Tin is a critical component for soldering electronic circuits, powering AI data centers, and manufacturing within the semiconductor industry,” he stated. “Its supply characteristic is notably inelastic, making it highly susceptible to the most significant supply squeeze scenarios.”

Sutopo forecasts that tin prices will trade within a range of US$50,000–US$57,000 per ton in Q3 2026. The US$50,000 level is anticipated to establish a robust support area, primarily driven by the ongoing crackdown on illegal mining in Indonesia and persistent supply impediments from Myanmar.

Meanwhile, aluminum prices are projected to fluctuate between US$3,450–US$3,850 per ton. He noted that the aluminum market still contends with the threat of a physical deficit, exacerbated by the sluggish recovery of refinery capacities in the Middle East. “Aluminum’s support level is established around US$3,450, primarily due to soaring energy and logistics costs,” he explained. “Conversely, the resistance level at US$3,850 could be tested if regional physical premiums continue their upward trajectory.”

As for nickel prices, they are forecasted to trade within a range of US$17,500–US$19,800 per ton. Sutopo elaborated that nickel exhibits a “high floor, heavy lid” characteristic.

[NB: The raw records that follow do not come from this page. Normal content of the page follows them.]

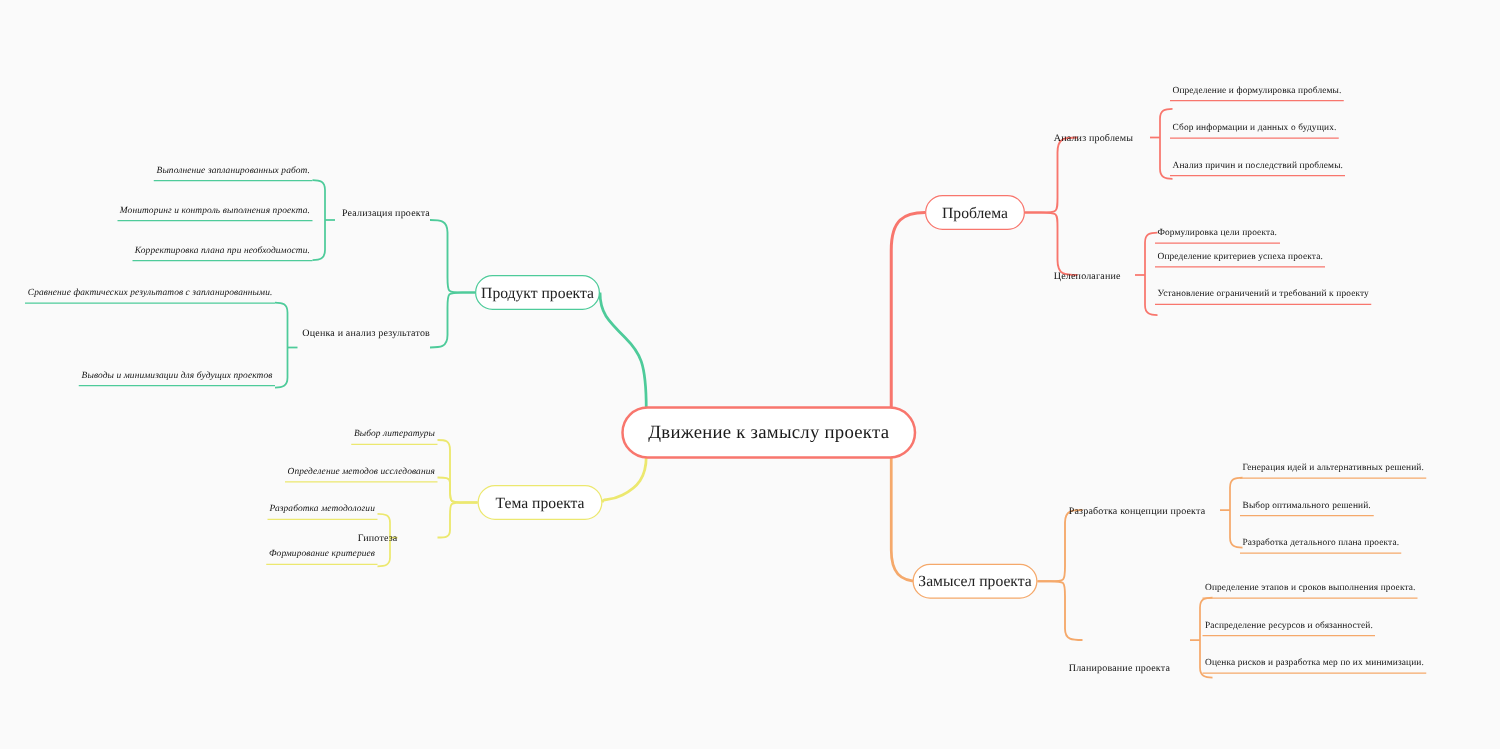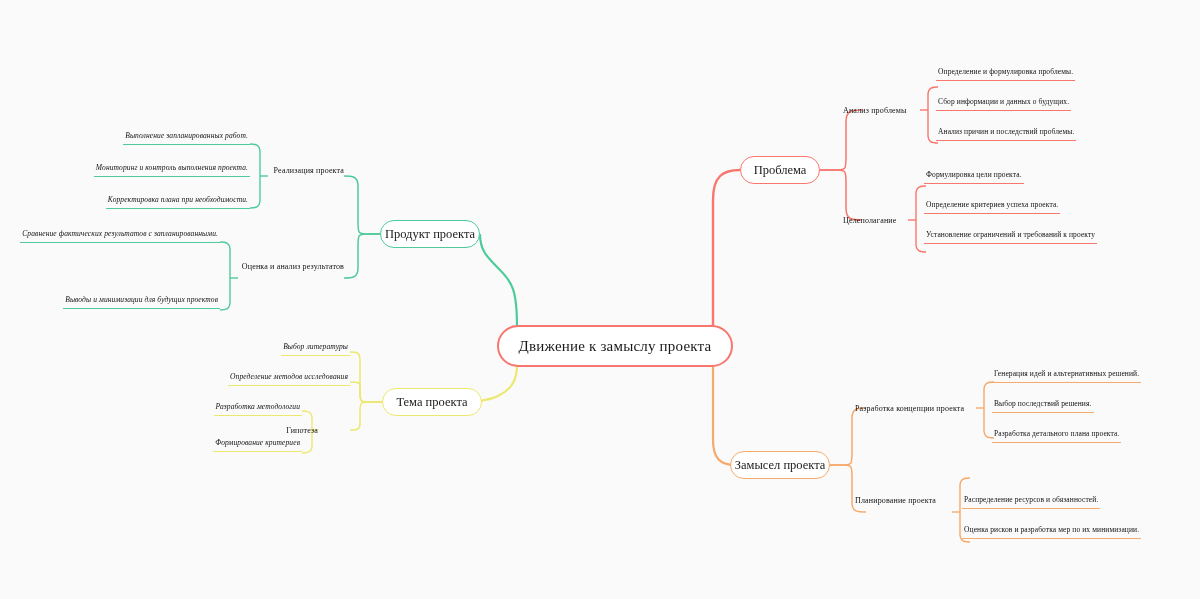"Формулировка цели проекта." div.node { top: 169px -> 180px }
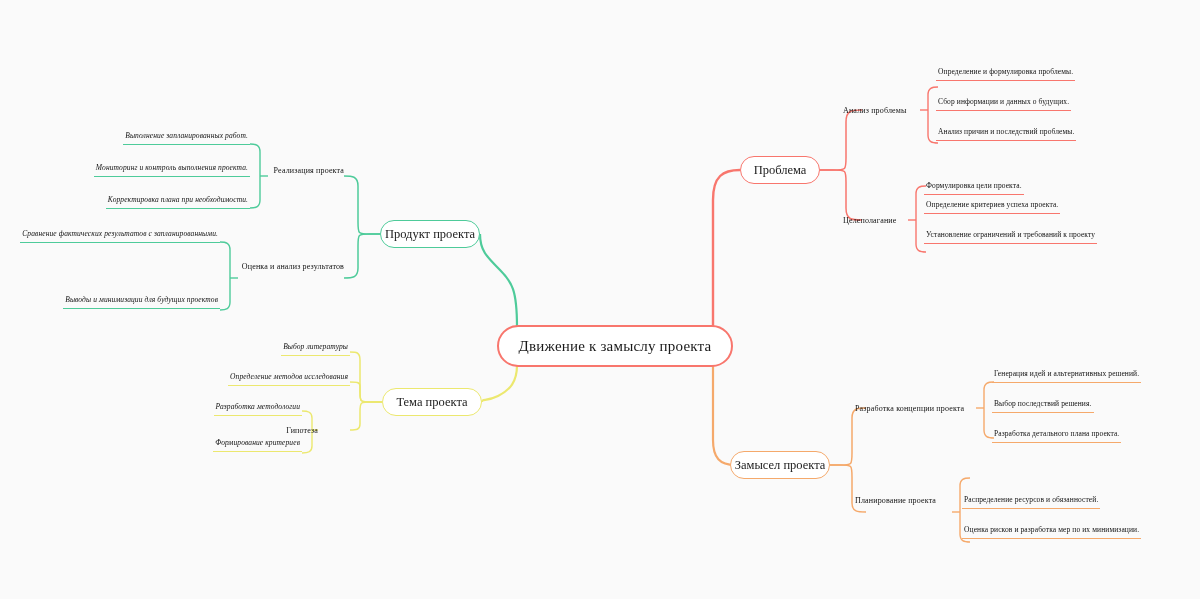"Выбор последствий решения." span { text: последствий решения -> оптимального решений }
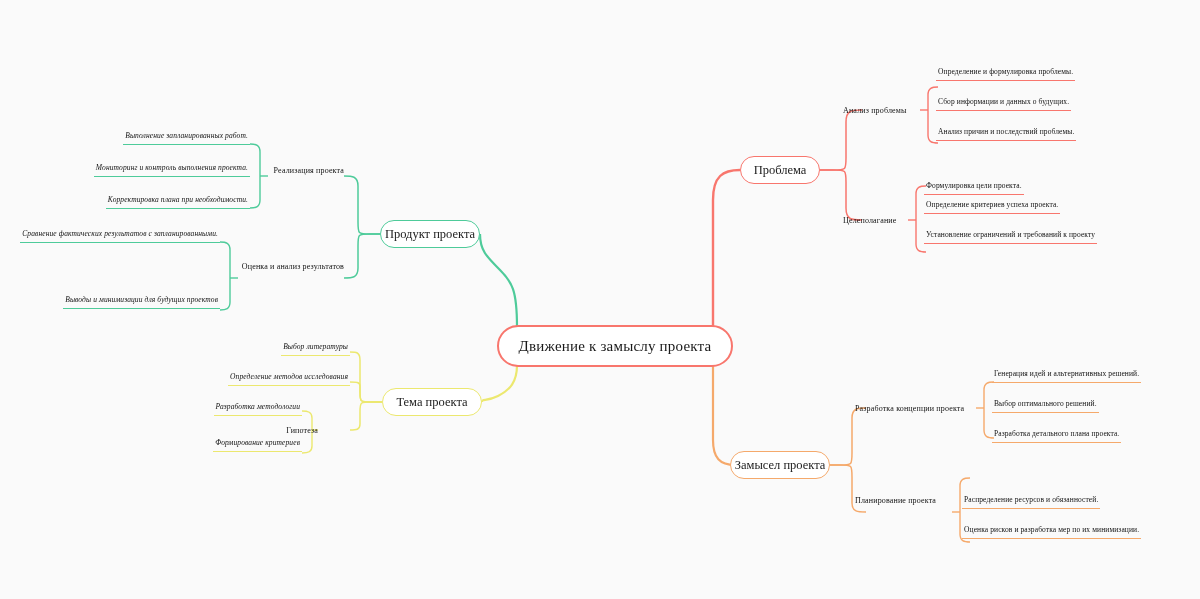"Определение этапов и сроков выполнения" div.node { html: none -> <div> <span>Определение этапов и сроков выполнения проекта.</span> </div> }
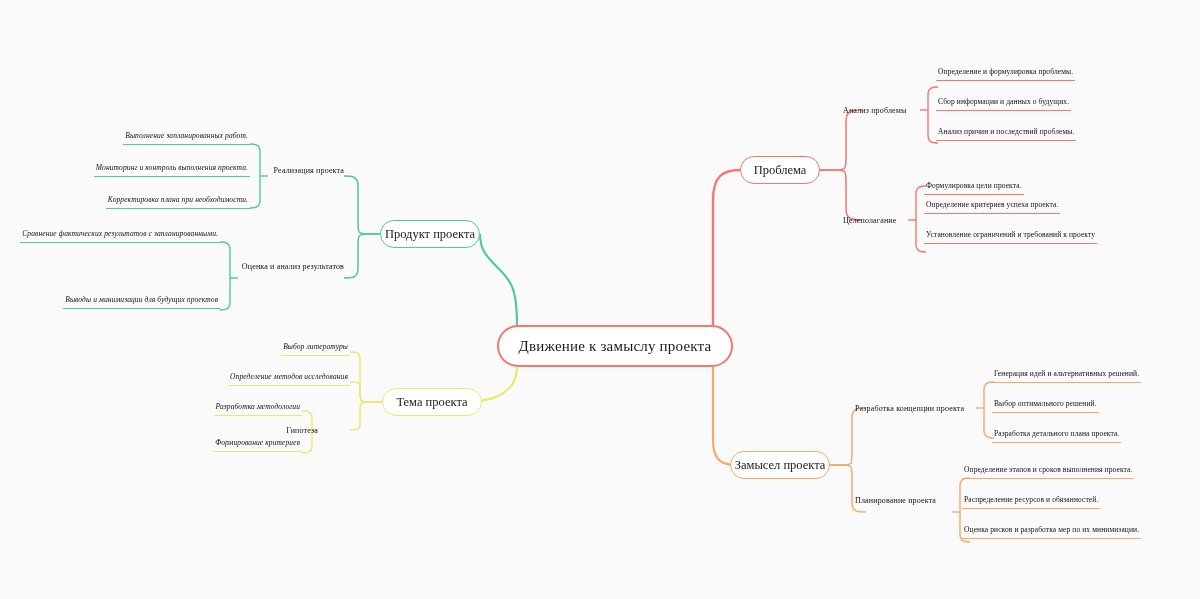"Планирование проекта" div.node { top: 493px -> 527px }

This implies a strong underlying price support but with relatively limited upside potential, largely attributable to substantial inventories held on the London Metal Exchange (LME).

He further added that the Indonesian government’s policy of tightening RKAB quotas has effectively maintained nickel price support around US$17,500 per ton, a level close to the marginal cost for high-cost producers. However, the resistance level at US$19,800 is anticipated to be challenging to breach unless unforeseen new supply chain disruptions emerge. Examples include impediments to sulfur imports for high-pressure acid leach (HPAL) plants, which are crucial suppliers of raw materials for electric vehicle batteries.

Sutopo concluded that as long as geopolitical tensions in the Middle East persist until the end of Q3 2026, industrial metal prices are likely to maintain their elevated levels. “Should a sudden geopolitical de-escalation occur, aluminum’s risk premiums would likely shrink the fastest,” he noted. “However, tin is projected to remain the most resilient, primarily because its supply scarcity is fundamentally structural and domestically driven.”

Summary

Industrial metal prices for aluminum, tin, and nickel are widely anticipated to extend their robust rally into the third quarter of 2026. This surge is primarily driven by a global manufacturing activity rebound, notably in China and the US, coupled with persistent structural supply disruptions. As of May 22, 2026, these metals showed significant year-to-date gains, with tin boasting a 64.46% increase, aluminum 47.67%, and nickel 21.26%.

Specific supply challenges include logistics issues and geopolitical tensions affecting aluminum, stricter regulations against illegal mining in Indonesia and Myanmar delays for tin, and reduced Indonesian production quotas for nickel. Demand from China’s infrastructure projects and the electric vehicle sector remains a key driver for these commodities. Sutopo Widodo forecasts Q3 2026 ranges of US$50,000–US$57,000 for tin, US$3,450–US$3,850 for aluminum, and US$17,500–US$19,800 for nickel, highlighting tin as the most resilient due to its structural supply scarcity.